Dynamic Content Fetching
One alternative I briefly experimented with was a more dynamic approach: create a shell page, use Vercel routing middleware to redirect all requests to this shell page, then fetch dynamic content based on the URL. But as I neither wanted to depend on any Vercel functionality nor wanted this kind of complexity for what is basically static data, I discarded this approach.
Moving to a VPS
After this failed experiment, and with my free plan being locked up by Vercel, I remembered some snarky comments on Hacker News about people being a bit stupid by needlessly using AWS wrappers instead of just getting a Hetzner VPS. So I got a Hetzner VPS. After spending a few hours setting up Coolify, I deployed the SSR approach. And it worked (thanks Hacker News).

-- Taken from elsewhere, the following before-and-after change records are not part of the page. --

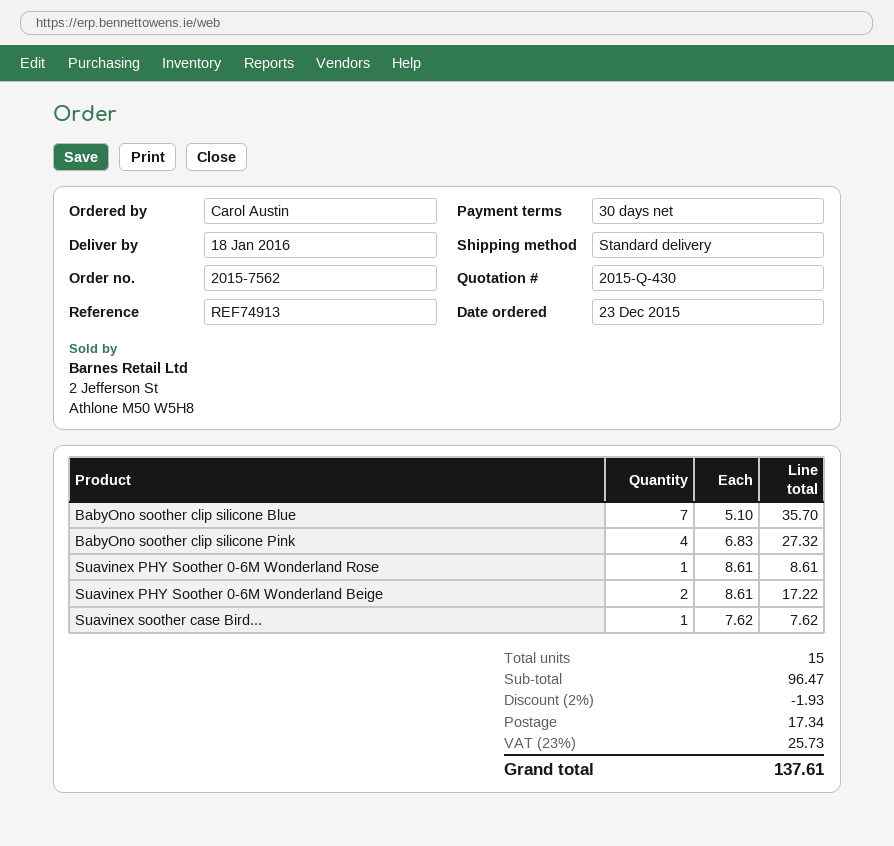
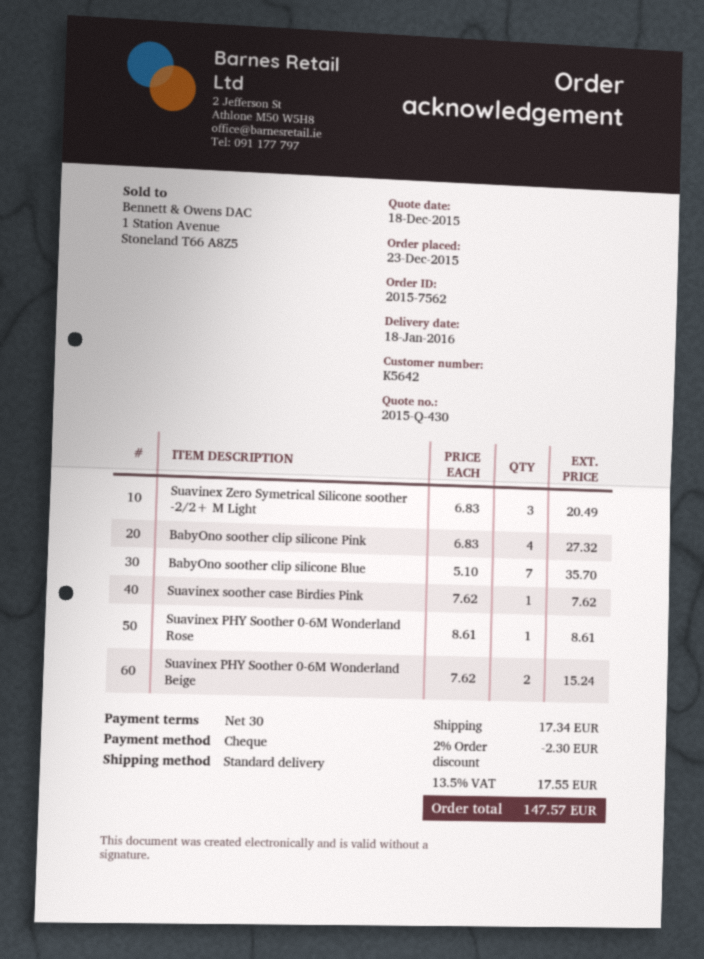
Suavinex PHY Soother 0-6M Wonderland Beige: 2 x 8.61 = 17.22 -> 2 x 7.62 = 15.24
Suavinex Zero Symetrical Silicone soother -2/2+ M Light: none -> 3 x 6.83 = 20.49
discount: 2% = 1.93 -> 2% = 2.30
tax: 23% = 25.73 -> 13.5% = 17.55
total: 137.61 -> 147.57

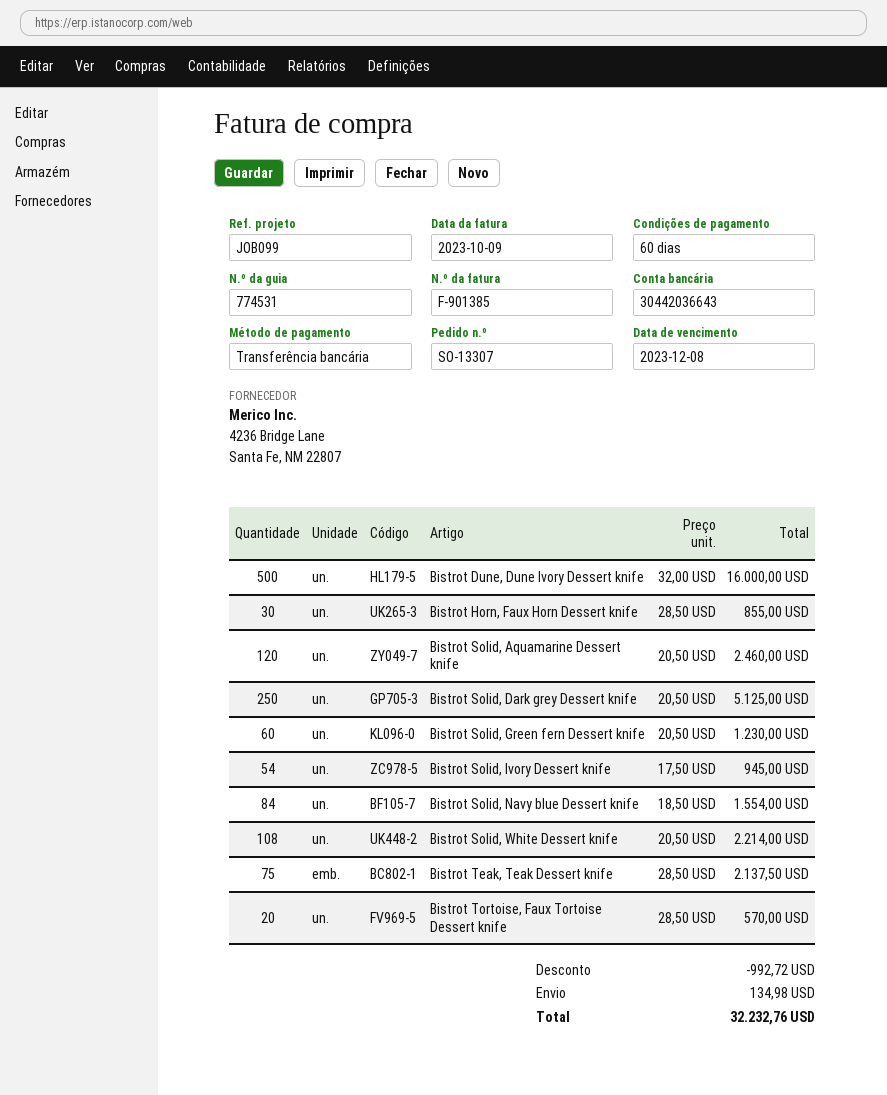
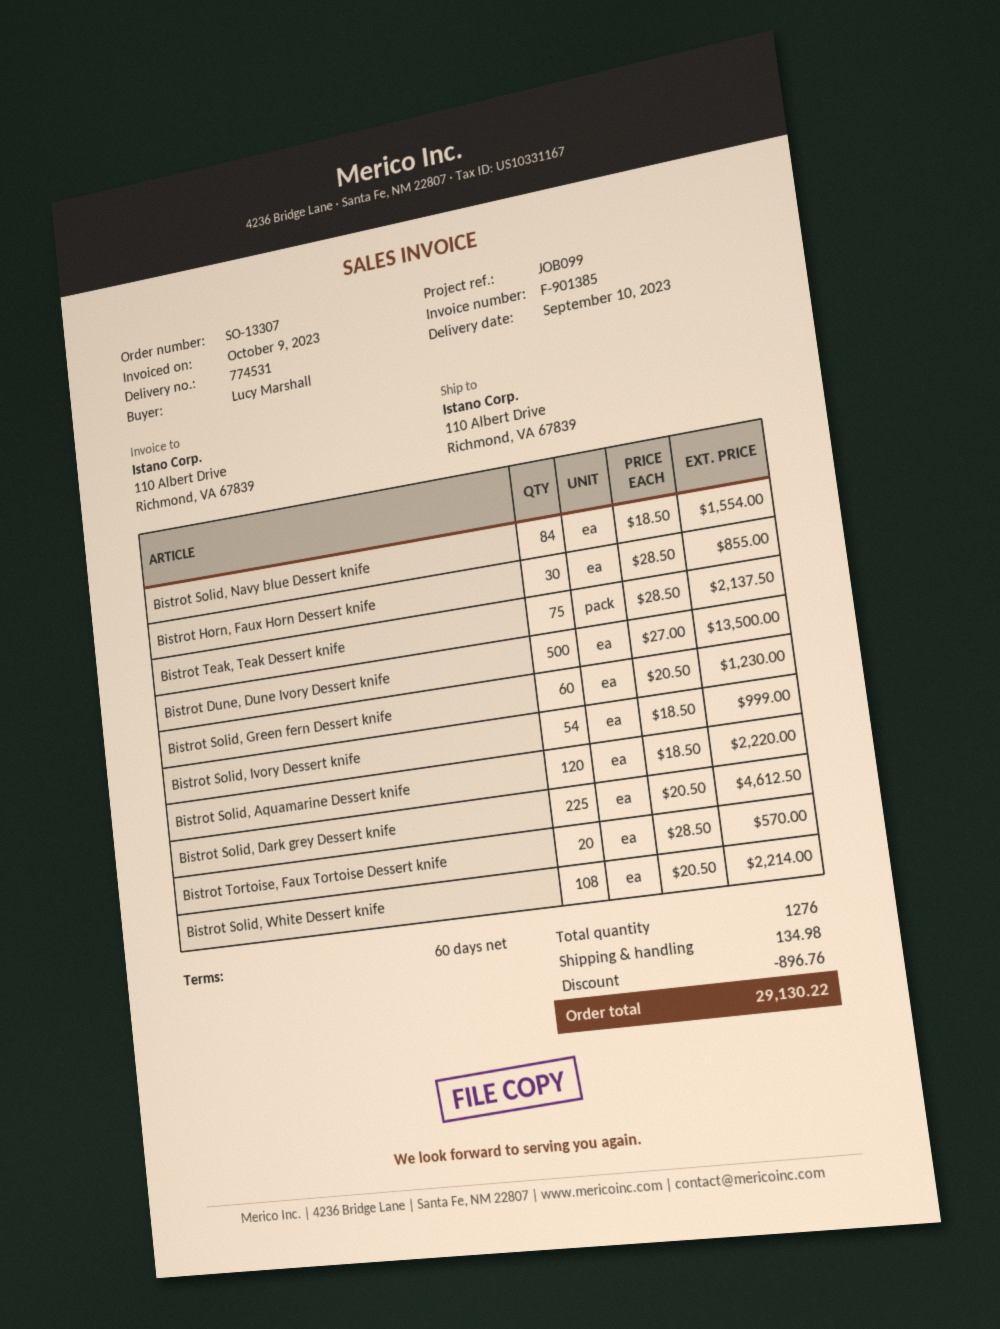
Bistrot Dune, Dune Ivory Dessert knife: 500 x 32.00 = 16000.00 -> 500 x 27.00 = 13500.00
Bistrot Solid, Aquamarine Dessert knife: 120 x 20.50 = 2460.00 -> 120 x 18.50 = 2220.00
Bistrot Solid, Dark grey Dessert knife: 250 x 20.50 = 5125.00 -> 225 x 20.50 = 4612.50
Bistrot Solid, Ivory Dessert knife: 54 x 17.50 = 945.00 -> 54 x 18.50 = 999.00
discount: 992.72 -> 896.76
total: 32232.76 -> 29130.22

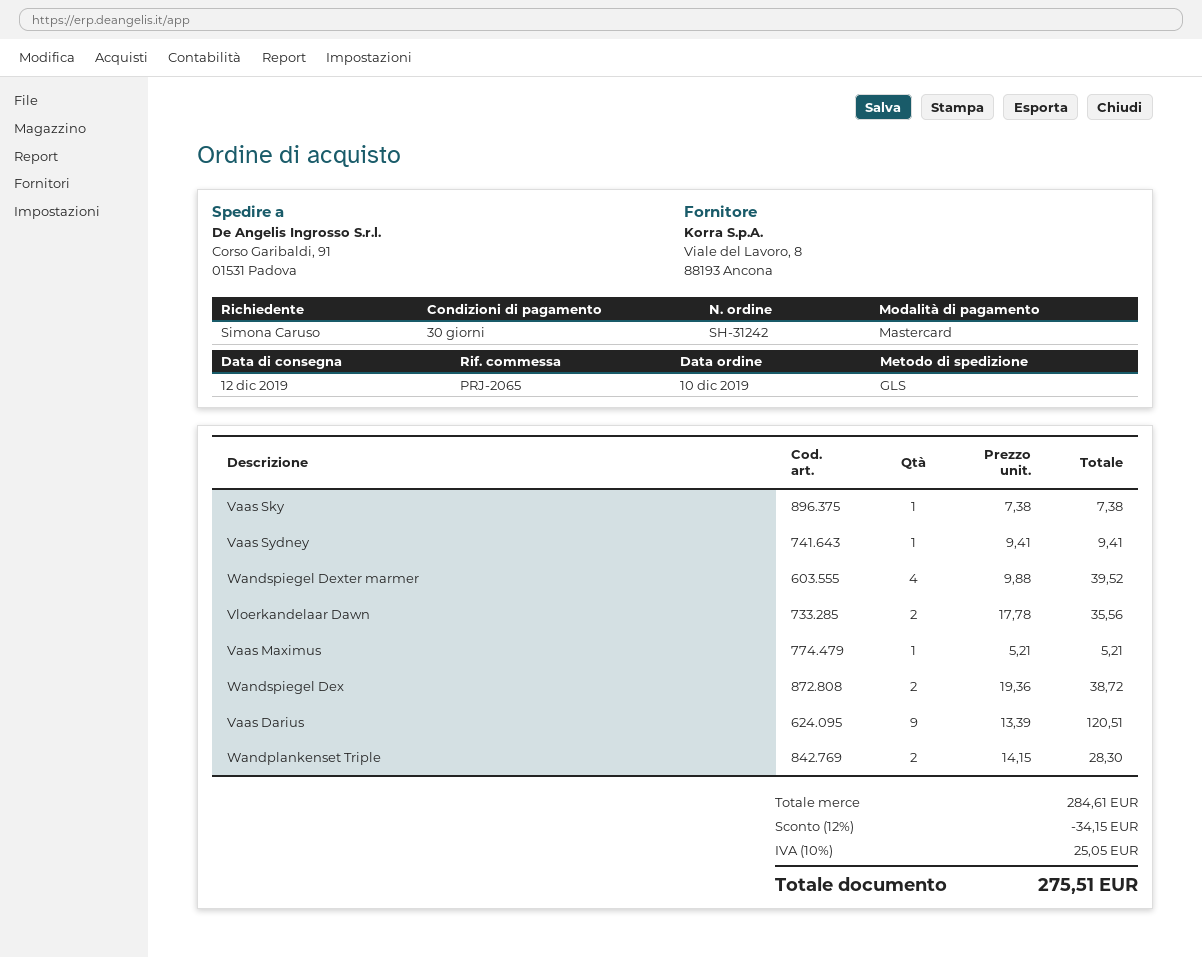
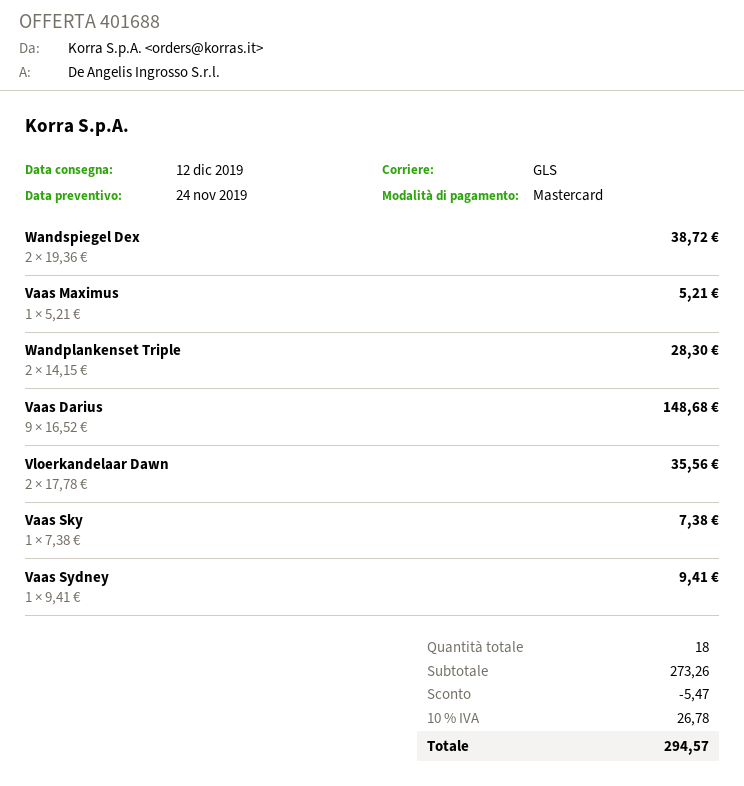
Wandspiegel Dexter marmer: 4 x 9.88 = 39.52 -> none
Vaas Darius: 9 x 13.39 = 120.51 -> 9 x 16.52 = 148.68
subtotal: 284.61 -> 273.26
discount: 34.15 -> 5.47
tax: 10% = 25.05 -> 10% = 26.78
total: 275.51 -> 294.57

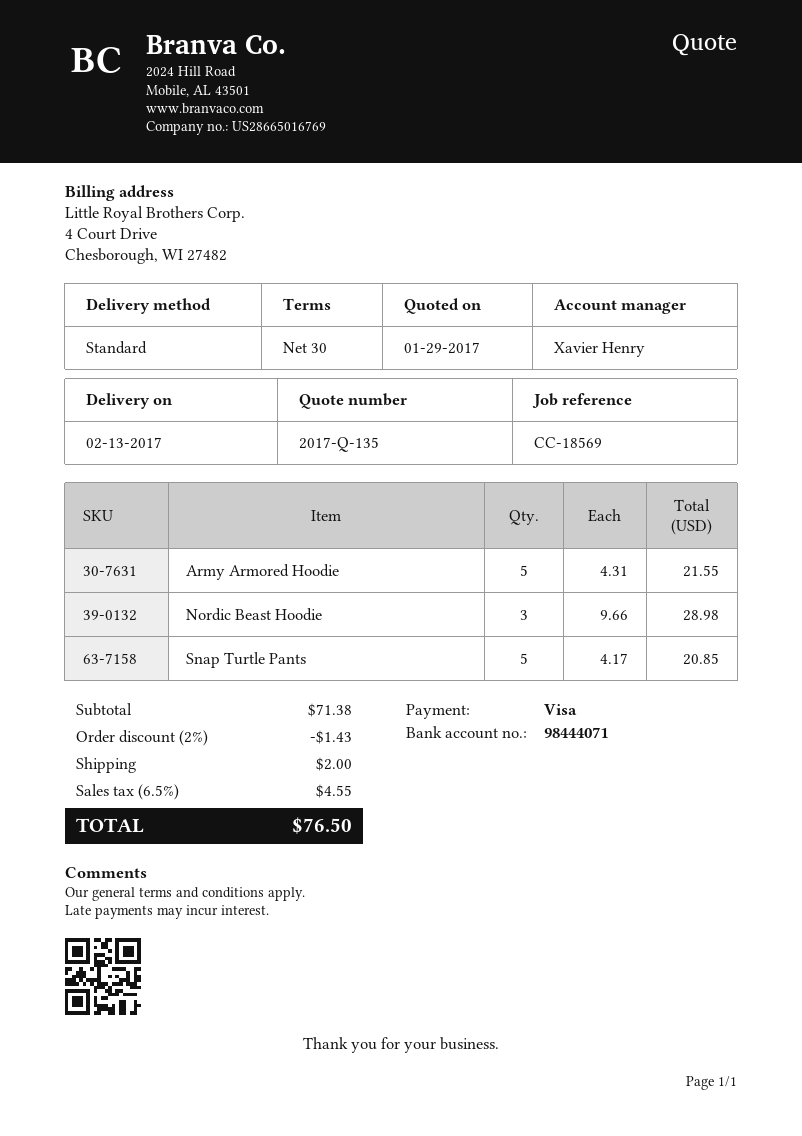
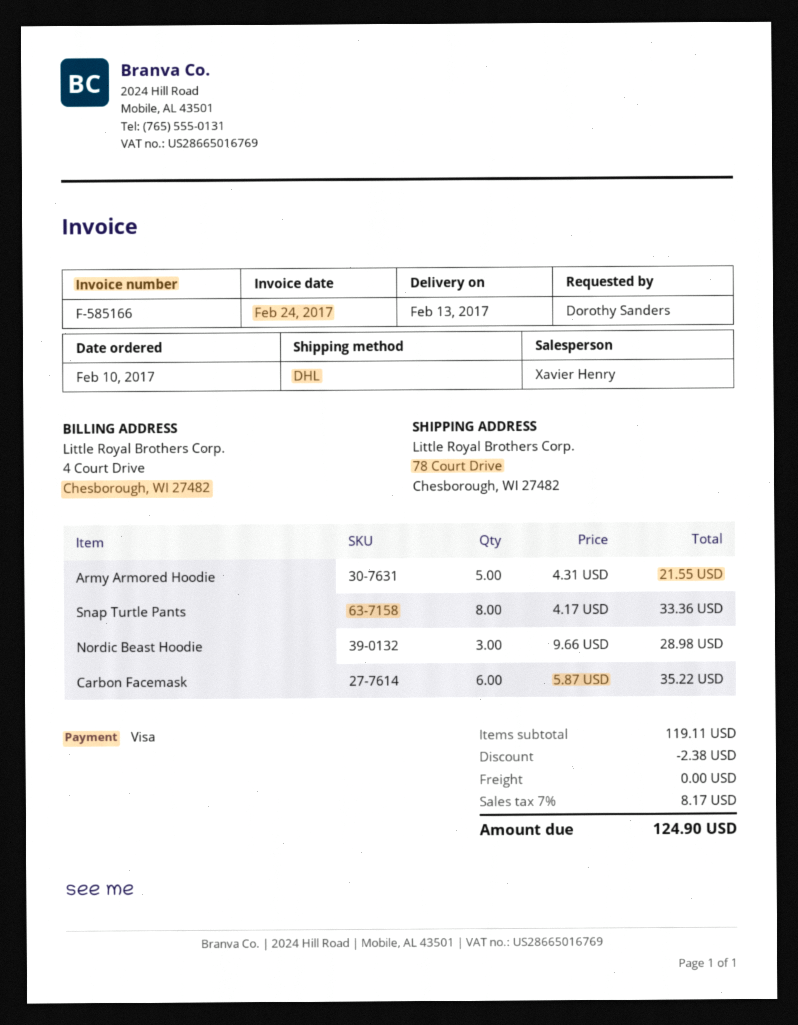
shipping method: standard -> DHL
Snap Turtle Pants: 5 x 4.17 = 20.85 -> 8 x 4.17 = 33.36
Carbon Facemask: none -> 6 x 5.87 = 35.22
subtotal: 71.38 -> 119.11
discount: 1.43 -> 2.38
shipping: 2.00 -> 0.00
tax: 6.5% = 4.55 -> 7% = 8.17
total: 76.50 -> 124.90

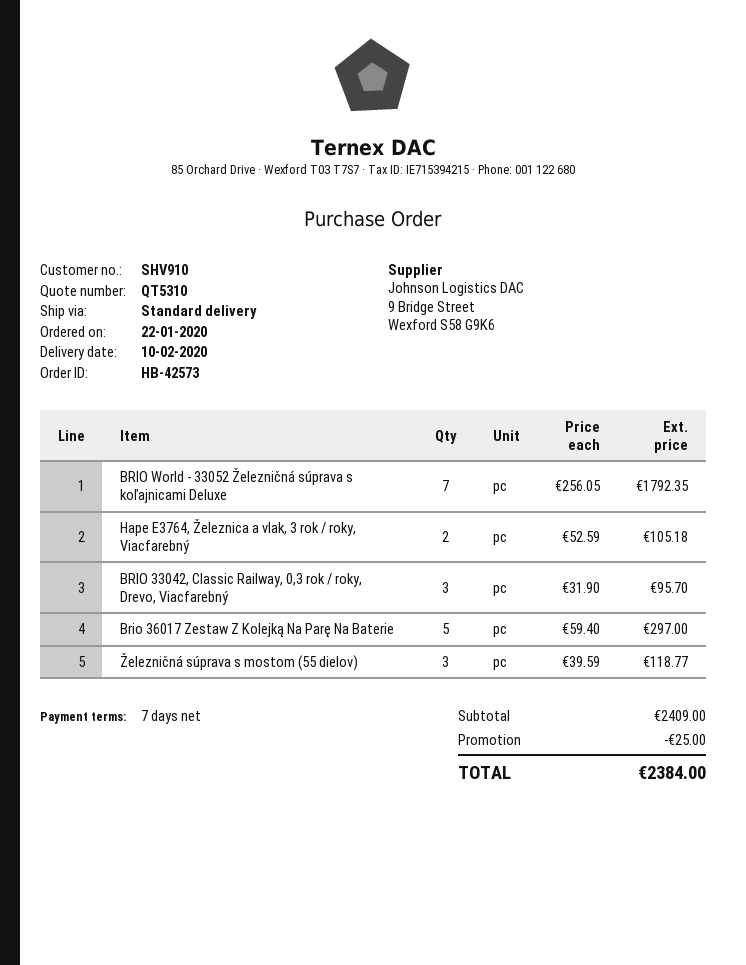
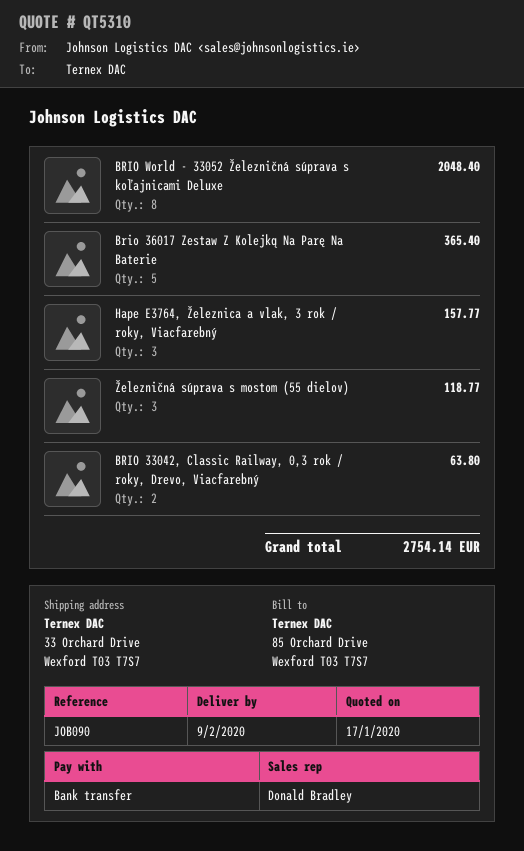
delivery date: 2020-02-10 -> 2020-02-09
BRIO World - 33052 Železničná súprava s koľajnicami Deluxe: 7 for 1792.35 -> 8 for 2048.40
Hape E3764, Železnica a vlak, 3 rok / roky, Viacfarebný: 2 for 105.18 -> 3 for 157.77
BRIO 33042, Classic Railway, 0,3 rok / roky, Drevo, Viacfarebný: 3 for 95.70 -> 2 for 63.80
Brio 36017 Zestaw Z Kolejką Na Parę Na Baterie: 5 for 297.00 -> 5 for 365.40
discount: 25.00 -> none
total: 2384.00 -> 2754.14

As my website is awesome and will obviously blow up, I did a load test and noticed that I could realistically handle a few dozen requests per second. That was fine, but I was a bit afraid of crawlers attempting another DDoS attack, and I wanted to operate the site hands-off.
Cloudflare CDN
The awesome part about this website is that each page basically just needs to be rendered once, which is why a static build would work as well. That means if I have something cache it, my server only has to do that work once.
The popular and free option for this is Cloudflare CDN. While it has the downside of making yourself dependent on yet another US megacorp, I also had a bit of anxiety about AI crawlers, which the CDN conveniently helps with. It’s also quite easy to set up: configure Cache-Control headers correctly, enable HTML caching in Cloudflare, and that was it. It was worthwhile to think about how long I actually want to cache each page, as the most recent - and obviously future - races will have more frequent news and stats updates than older races.
Conclusion
This was my personal learning journey of deploying millions of pages with Astro. There are definitely plenty of options you can use, but I like my current setup, as this also allows me to host any hobby project for a few euros per month. Setting up a VPS and using Coolify is a bit more complex than just deploying to Vercel, but I enjoy the increased control this provides me, and I can now realistically scale far more cheaply than with a cloud provider, at least to a certain limit.